- PROBLEM TO WORK ON -
What you return should match the data word for word, minus the images.

- AVAILABLE DATA -
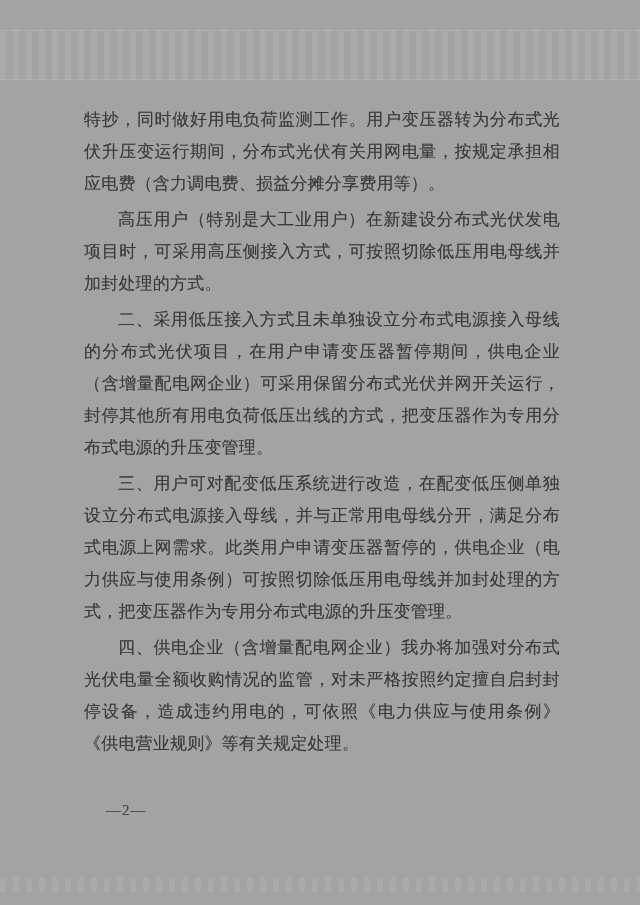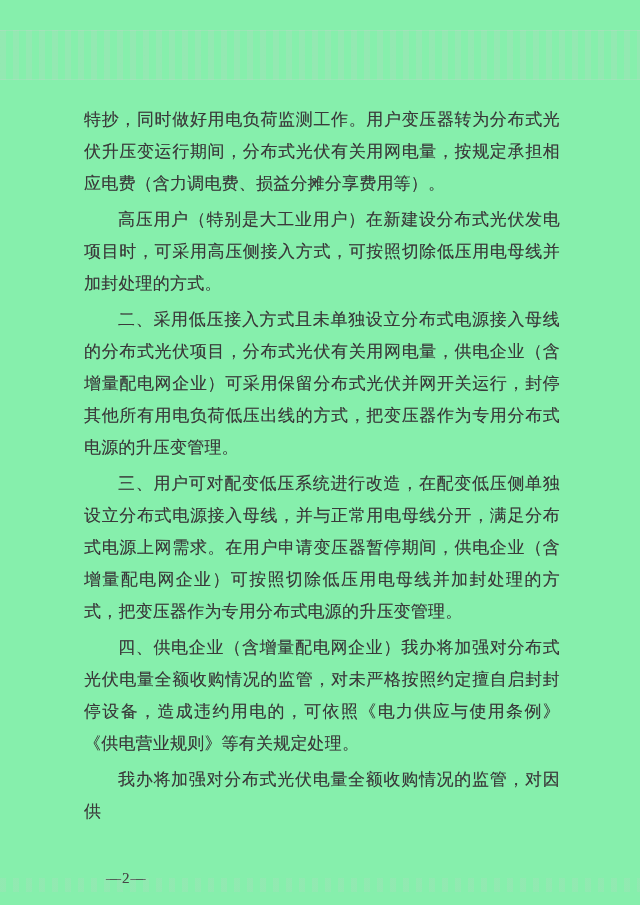--- a/index.html
+++ b/index.html
@@ -11,7 +11,7 @@
     position: relative;
     width: 640px;
     height: 905px;
-    background: #86efac;
+    background: #a3a3a3;
     overflow: hidden;
     font-family: "Liberation Serif", "DejaVu Serif", serif;
   }

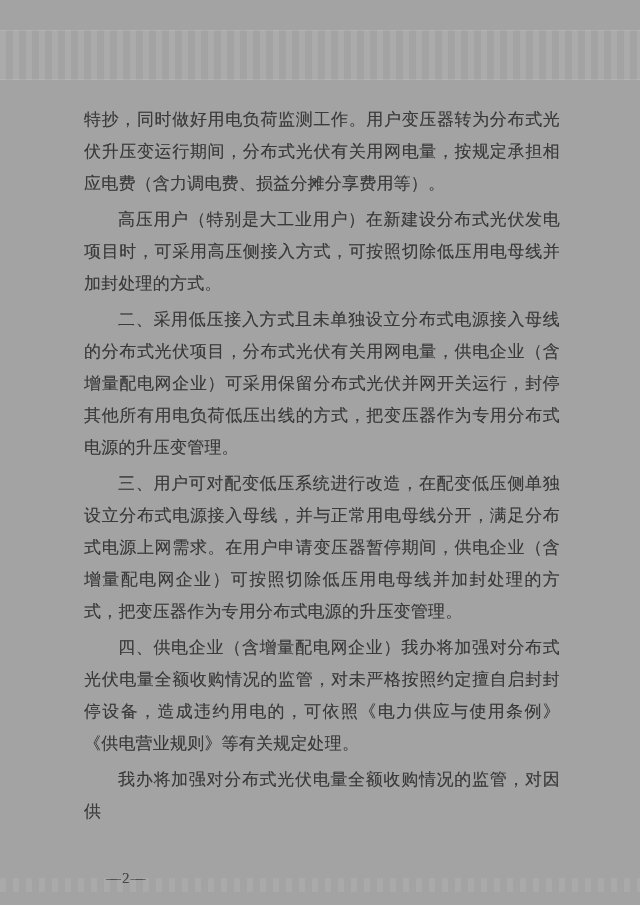--- a/index.html
+++ b/index.html
@@ -73,7 +73,7 @@
   <div class="content">
     <p class="para">特抄，同时做好用电负荷监测工作。用户变压器转为分布式光伏升压变运行期间，分布式光伏有关用网电量，按规定承担相应电费（含力调电费、损益分摊分享费用等）。</p>
     <p class="para indent">高压用户（特别是大工业用户）在新建设分布式光伏发电项目时，可采用高压侧接入方式，可按照切除低压用电母线并加封处理的方式。</p>
-    <p class="para indent">二、采用低压接入方式且未单独设立分布式电源接入母线的分布式光伏项目，分布式光伏有关用网电量，供电企业（含增量配电网企业）可采用保留分布式光伏并网开关运行，封停其他所有用电负荷低压出线的方式，把变压器作为专用分布式电源的升压变管理。</p>
+    <p class="para indent">二、采用低压接入方式且未单独设立分布式电源接入母线的分布式光伏项目，在用户申请变压器暂停期间，供电企业（含增量配电网企业）可采用保留分布式光伏并网开关运行，封停其他所有用电负荷低压出线的方式，把变压器作为专用分布式电源的升压变管理。</p>
     <p class="para indent">三、用户可对配变低压系统进行改造，在配变低压侧单独设立分布式电源接入母线，并与正常用电母线分开，满足分布式电源上网需求。在用户申请变压器暂停期间，供电企业（含增量配电网企业）可按照切除低压用电母线并加封处理的方式，把变压器作为专用分布式电源的升压变管理。</p>
     <p class="para indent">四、供电企业（含增量配电网企业）我办将加强对分布式光伏电量全额收购情况的监管，对未严格按照约定擅自启封封停设备，造成违约用电的，可依照《电力供应与使用条例》《供电营业规则》等有关规定处理。</p>
     <p class="para indent">我办将加强对分布式光伏电量全额收购情况的监管，对因供</p>

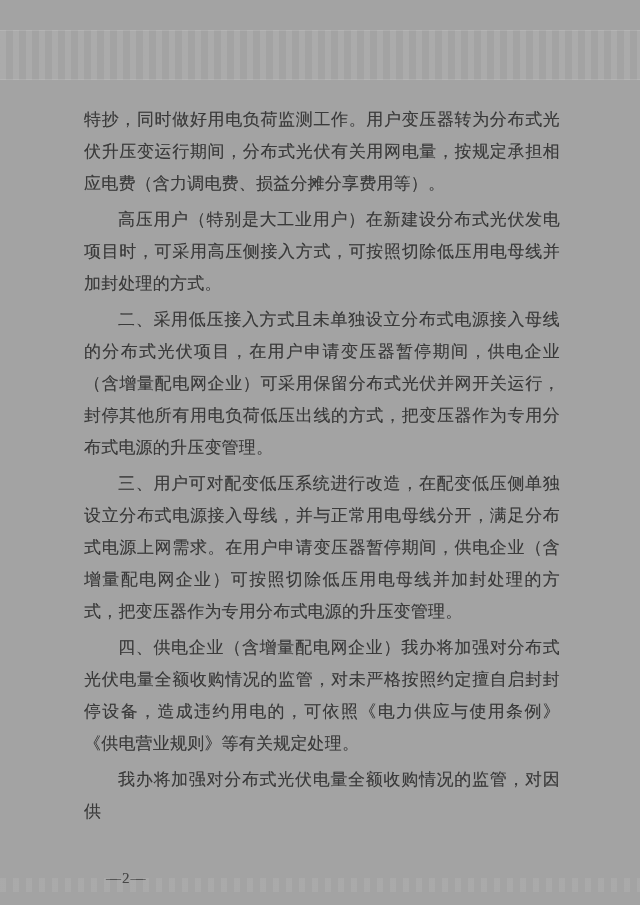--- a/index.html
+++ b/index.html
@@ -74,7 +74,7 @@
     <p class="para">特抄，同时做好用电负荷监测工作。用户变压器转为分布式光伏升压变运行期间，分布式光伏有关用网电量，按规定承担相应电费（含力调电费、损益分摊分享费用等）。</p>
     <p class="para indent">高压用户（特别是大工业用户）在新建设分布式光伏发电项目时，可采用高压侧接入方式，可按照切除低压用电母线并加封处理的方式。</p>
     <p class="para indent">二、采用低压接入方式且未单独设立分布式电源接入母线的分布式光伏项目，在用户申请变压器暂停期间，供电企业（含增量配电网企业）可采用保留分布式光伏并网开关运行，封停其他所有用电负荷低压出线的方式，把变压器作为专用分布式电源的升压变管理。</p>
-    <p class="para indent">三、用户可对配变低压系统进行改造，在配变低压侧单独设立分布式电源接入母线，并与正常用电母线分开，满足分布式电源上网需求。在用户申请变压器暂停期间，供电企业（含增量配电网企业）可按照切除低压用电母线并加封处理的方式，把变压器作为专用分布式电源的升压变管理。</p>
+    <p class="para indent">三、用户可对配变低压系统进行改造，在配变低压侧单独设立分布式电源接入母线，并与正常用电母线分开，满足分布式电源上网需求。此类用户申请变压器暂停的，供电企业（电力供应与使用条例）可按照切除低压用电母线并加封处理的方式，把变压器作为专用分布式电源的升压变管理。</p>
     <p class="para indent">四、供电企业（含增量配电网企业）我办将加强对分布式光伏电量全额收购情况的监管，对未严格按照约定擅自启封封停设备，造成违约用电的，可依照《电力供应与使用条例》《供电营业规则》等有关规定处理。</p>
     <p class="para indent">我办将加强对分布式光伏电量全额收购情况的监管，对因供</p>
 

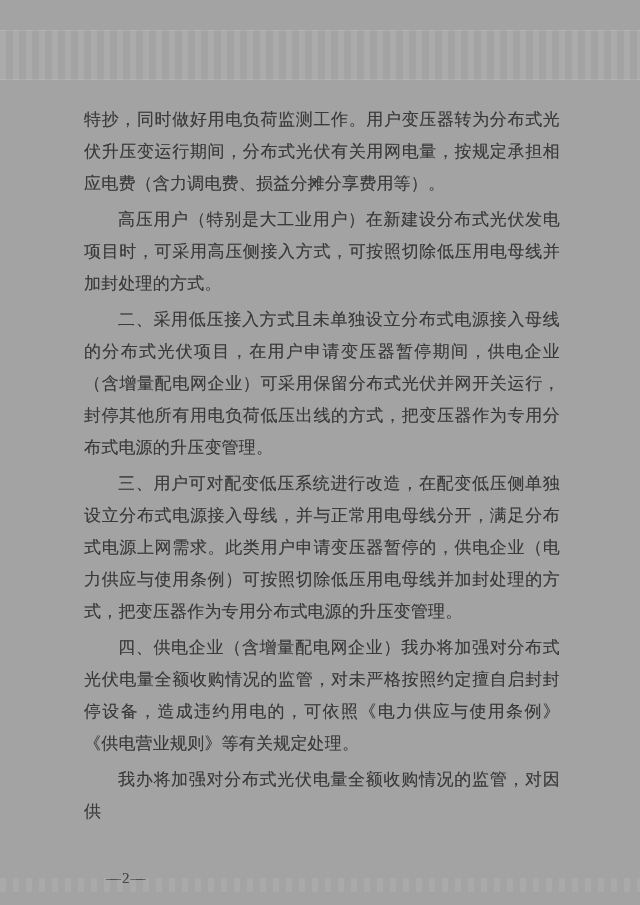--- a/index.html
+++ b/index.html
@@ -76,7 +76,6 @@
     <p class="para indent">二、采用低压接入方式且未单独设立分布式电源接入母线的分布式光伏项目，在用户申请变压器暂停期间，供电企业（含增量配电网企业）可采用保留分布式光伏并网开关运行，封停其他所有用电负荷低压出线的方式，把变压器作为专用分布式电源的升压变管理。</p>
     <p class="para indent">三、用户可对配变低压系统进行改造，在配变低压侧单独设立分布式电源接入母线，并与正常用电母线分开，满足分布式电源上网需求。此类用户申请变压器暂停的，供电企业（电力供应与使用条例）可按照切除低压用电母线并加封处理的方式，把变压器作为专用分布式电源的升压变管理。</p>
     <p class="para indent">四、供电企业（含增量配电网企业）我办将加强对分布式光伏电量全额收购情况的监管，对未严格按照约定擅自启封封停设备，造成违约用电的，可依照《电力供应与使用条例》《供电营业规则》等有关规定处理。</p>
-    <p class="para indent">我办将加强对分布式光伏电量全额收购情况的监管，对因供</p>
 
     <div class="page-number">—2—</div>
   </div>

- TASK OUTPUT -
--- a/index.html
+++ b/index.html
@@ -11,7 +11,7 @@
     position: relative;
     width: 640px;
     height: 905px;
-    background: #86efac;
+    background: #a3a3a3;
     overflow: hidden;
     font-family: "Liberation Serif", "DejaVu Serif", serif;
   }

--- a/index.html
+++ b/index.html
@@ -73,7 +73,7 @@
   <div class="content">
     <p class="para">特抄，同时做好用电负荷监测工作。用户变压器转为分布式光伏升压变运行期间，分布式光伏有关用网电量，按规定承担相应电费（含力调电费、损益分摊分享费用等）。</p>
     <p class="para indent">高压用户（特别是大工业用户）在新建设分布式光伏发电项目时，可采用高压侧接入方式，可按照切除低压用电母线并加封处理的方式。</p>
-    <p class="para indent">二、采用低压接入方式且未单独设立分布式电源接入母线的分布式光伏项目，分布式光伏有关用网电量，供电企业（含增量配电网企业）可采用保留分布式光伏并网开关运行，封停其他所有用电负荷低压出线的方式，把变压器作为专用分布式电源的升压变管理。</p>
+    <p class="para indent">二、采用低压接入方式且未单独设立分布式电源接入母线的分布式光伏项目，在用户申请变压器暂停期间，供电企业（含增量配电网企业）可采用保留分布式光伏并网开关运行，封停其他所有用电负荷低压出线的方式，把变压器作为专用分布式电源的升压变管理。</p>
     <p class="para indent">三、用户可对配变低压系统进行改造，在配变低压侧单独设立分布式电源接入母线，并与正常用电母线分开，满足分布式电源上网需求。在用户申请变压器暂停期间，供电企业（含增量配电网企业）可按照切除低压用电母线并加封处理的方式，把变压器作为专用分布式电源的升压变管理。</p>
     <p class="para indent">四、供电企业（含增量配电网企业）我办将加强对分布式光伏电量全额收购情况的监管，对未严格按照约定擅自启封封停设备，造成违约用电的，可依照《电力供应与使用条例》《供电营业规则》等有关规定处理。</p>
     <p class="para indent">我办将加强对分布式光伏电量全额收购情况的监管，对因供</p>

--- a/index.html
+++ b/index.html
@@ -74,7 +74,7 @@
     <p class="para">特抄，同时做好用电负荷监测工作。用户变压器转为分布式光伏升压变运行期间，分布式光伏有关用网电量，按规定承担相应电费（含力调电费、损益分摊分享费用等）。</p>
     <p class="para indent">高压用户（特别是大工业用户）在新建设分布式光伏发电项目时，可采用高压侧接入方式，可按照切除低压用电母线并加封处理的方式。</p>
     <p class="para indent">二、采用低压接入方式且未单独设立分布式电源接入母线的分布式光伏项目，在用户申请变压器暂停期间，供电企业（含增量配电网企业）可采用保留分布式光伏并网开关运行，封停其他所有用电负荷低压出线的方式，把变压器作为专用分布式电源的升压变管理。</p>
-    <p class="para indent">三、用户可对配变低压系统进行改造，在配变低压侧单独设立分布式电源接入母线，并与正常用电母线分开，满足分布式电源上网需求。在用户申请变压器暂停期间，供电企业（含增量配电网企业）可按照切除低压用电母线并加封处理的方式，把变压器作为专用分布式电源的升压变管理。</p>
+    <p class="para indent">三、用户可对配变低压系统进行改造，在配变低压侧单独设立分布式电源接入母线，并与正常用电母线分开，满足分布式电源上网需求。此类用户申请变压器暂停的，供电企业（电力供应与使用条例）可按照切除低压用电母线并加封处理的方式，把变压器作为专用分布式电源的升压变管理。</p>
     <p class="para indent">四、供电企业（含增量配电网企业）我办将加强对分布式光伏电量全额收购情况的监管，对未严格按照约定擅自启封封停设备，造成违约用电的，可依照《电力供应与使用条例》《供电营业规则》等有关规定处理。</p>
     <p class="para indent">我办将加强对分布式光伏电量全额收购情况的监管，对因供</p>
 

--- a/index.html
+++ b/index.html
@@ -76,7 +76,6 @@
     <p class="para indent">二、采用低压接入方式且未单独设立分布式电源接入母线的分布式光伏项目，在用户申请变压器暂停期间，供电企业（含增量配电网企业）可采用保留分布式光伏并网开关运行，封停其他所有用电负荷低压出线的方式，把变压器作为专用分布式电源的升压变管理。</p>
     <p class="para indent">三、用户可对配变低压系统进行改造，在配变低压侧单独设立分布式电源接入母线，并与正常用电母线分开，满足分布式电源上网需求。此类用户申请变压器暂停的，供电企业（电力供应与使用条例）可按照切除低压用电母线并加封处理的方式，把变压器作为专用分布式电源的升压变管理。</p>
     <p class="para indent">四、供电企业（含增量配电网企业）我办将加强对分布式光伏电量全额收购情况的监管，对未严格按照约定擅自启封封停设备，造成违约用电的，可依照《电力供应与使用条例》《供电营业规则》等有关规定处理。</p>
-    <p class="para indent">我办将加强对分布式光伏电量全额收购情况的监管，对因供</p>
 
     <div class="page-number">—2—</div>
   </div>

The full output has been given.